Lab 2: System Call Me Maybe
Our previous labs dealt with writing code for user space, which really isn’t much different than any other programs you’ve written. Write a program, compile it, run it. Watch it segfault.
However, kernel space is where privileged operations run. If you had to guess, did our previous labs do anything you’d consider privileged? Probably not, but in reality even the simplest “hello world” program interacts with the kernel; getting text to display on the screen requires a display driver or serial interface that user space programs do not have direct control over. Let’s take a look at the journey of a single printf
call in xv6:
User Space │ Kernel Space
---------- │ ------------
│
┌────────┐ ┌────────┐ ┌────────┐ │ ┌───────────────┐ ┌───────────────┐
│printf()│─▶│ putc() │─▶│write() │──┼───▶│ sys_write() │─▶│ filewrite() │──┐
└────────┘ └────────┘ └────────┘ │ └───────────────┘ └───────────────┘ │
│ ┌────────────────────────────────────────┘
│ │ ┌───────────────┐ ┌───────────────┐
│ └─▶│consolewrite() │─▶│ uartputc() │
│ └───────────────┘ └───────────────┘
│
│
│
The act of displaying a single character sends us through several layers of abstraction, ultimately making the hardware do something.
In this lab, we’re going to learn more about system calls, create our own system calls, and build companion user space utilities that will use them.
Part I: Tracing System Calls (on Linux)
On Linux, the strace
utility allows us to trace system calls on running programs. We can learn quite a bit about a program just by inspecting its system calls.
Here are a few example usages of strace
:
# Trace a run of 'ls':
$ strace ls
# Trace only file-related system calls
$ strace -e trace=file ls
# Get a nice summary of unique system calls used
$ strace -c ls
# Search for a specific system call (stat in this case):
$ strace ls 2>&1 | grep '^stat'
# Note that we search the start of the string (^) because the system call's
# name comes first, followed by its parameters and return value.
When you run a command, such as strace cat
, each system call will be printed interactively to your terminal. So the general workflow is: run strace on a command, which will then print a list of system calls. You can run strace
on any binary file; if you compile your own C code, strace a.out
will display the system calls being used by your code (most likely the calls are invoked by the C library, not your code directly).

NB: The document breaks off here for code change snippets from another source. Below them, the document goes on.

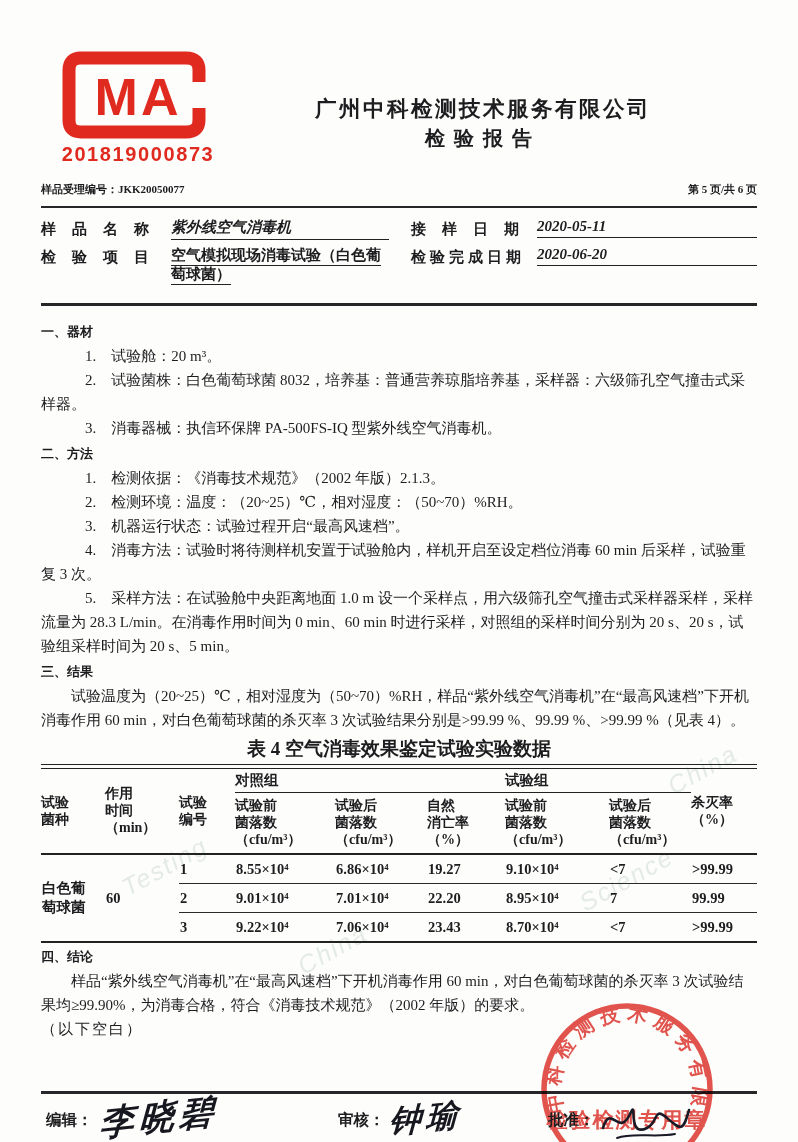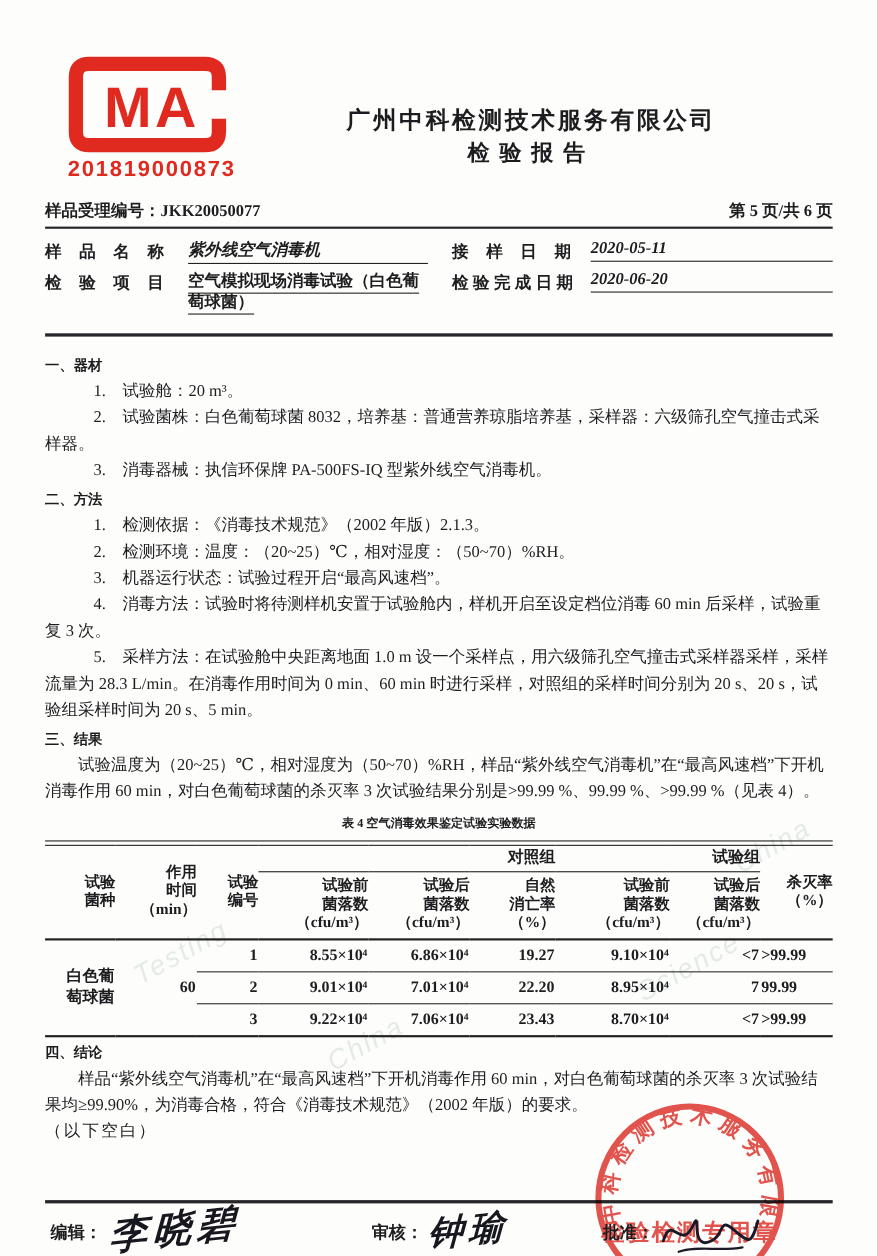"样品受理编号：JKK20050077" .receipt-row { font-size: 15px -> 11px }
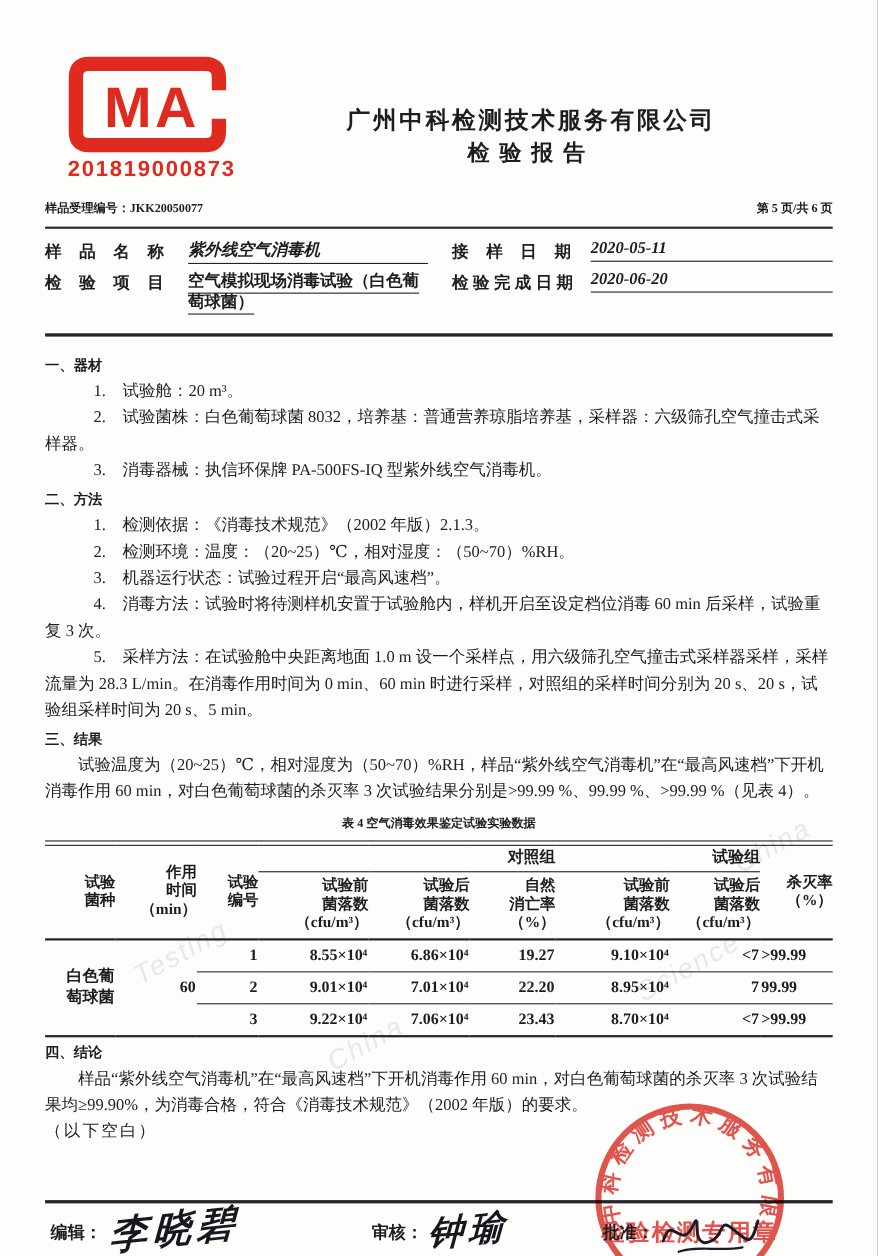"表 4 空气消毒效果鉴定试验实验数据" .table-title { font-size: 11px -> 19px }
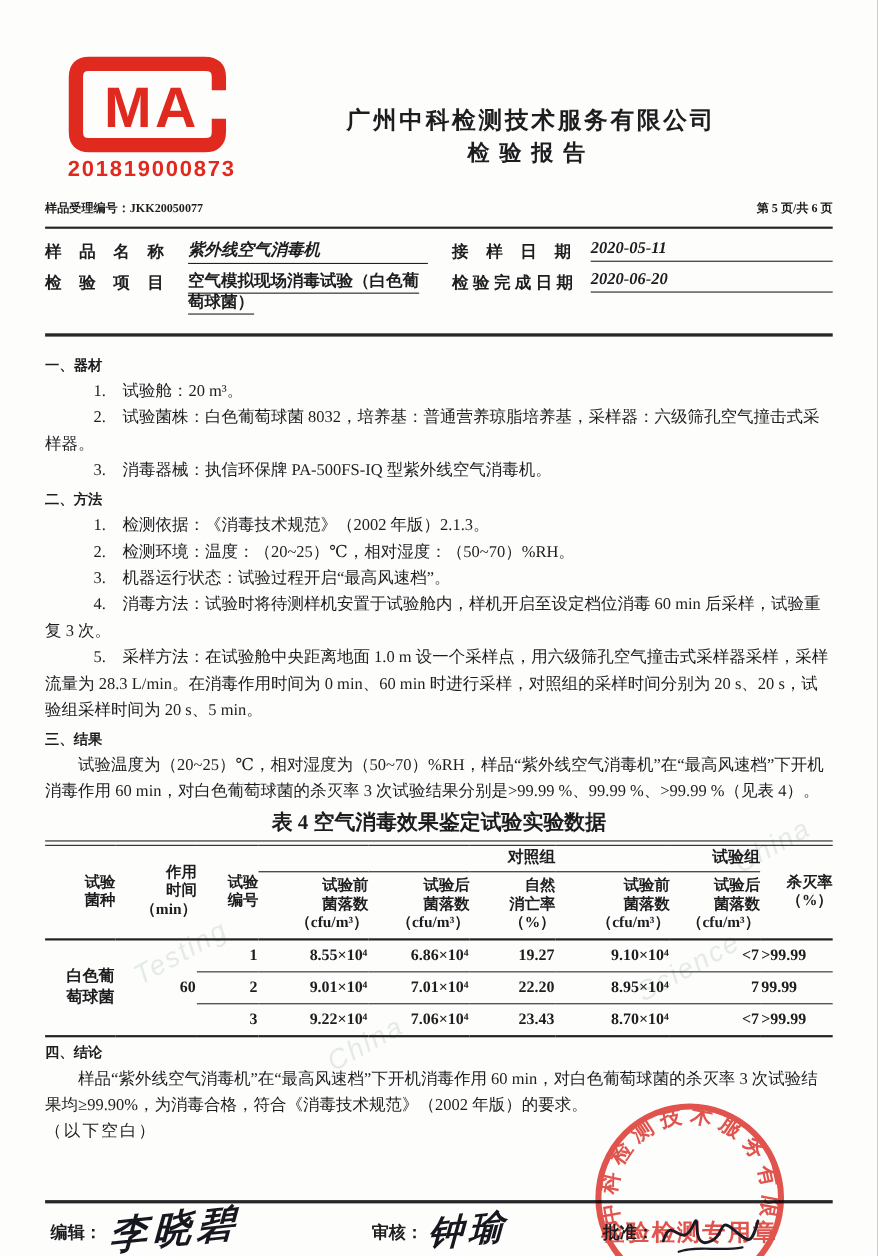"对照组" th, td { text-align: right -> left }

For the first part of this lab, you will trace several programs and record the
results on a Linux machine. You will need to write about what happens below, so
you should create a docs
directory inside your OS repo if it doesn’t already
exist and create a new file there called syscalls.txt
.
- First, run a trace on
ls
. Record all of the unique system calls (just their names) used byls
. To avoid doing a lot of tedious work, automate most of this with a shell pipeline or command line flag (see theman
page for strace).
(list the syscalls in your text file as a bulleted list, use ‘*’ before each system call)
-
How many unique system calls are in your list?
-
Next, trace several commands you already know and look for new system calls that you haven’t seen before (or look up some new commands if you’d like). As you experiment, list any new system calls you find as you experiment.
Command: cat /etc/passwd
New system calls:
* mprotect64
(next command goes here)
- Take a look at the system calls that your CS 326 OS supports and compare them with the Linux system calls. Which calls overlap, and which do not? Note any overlapping calls in your text file.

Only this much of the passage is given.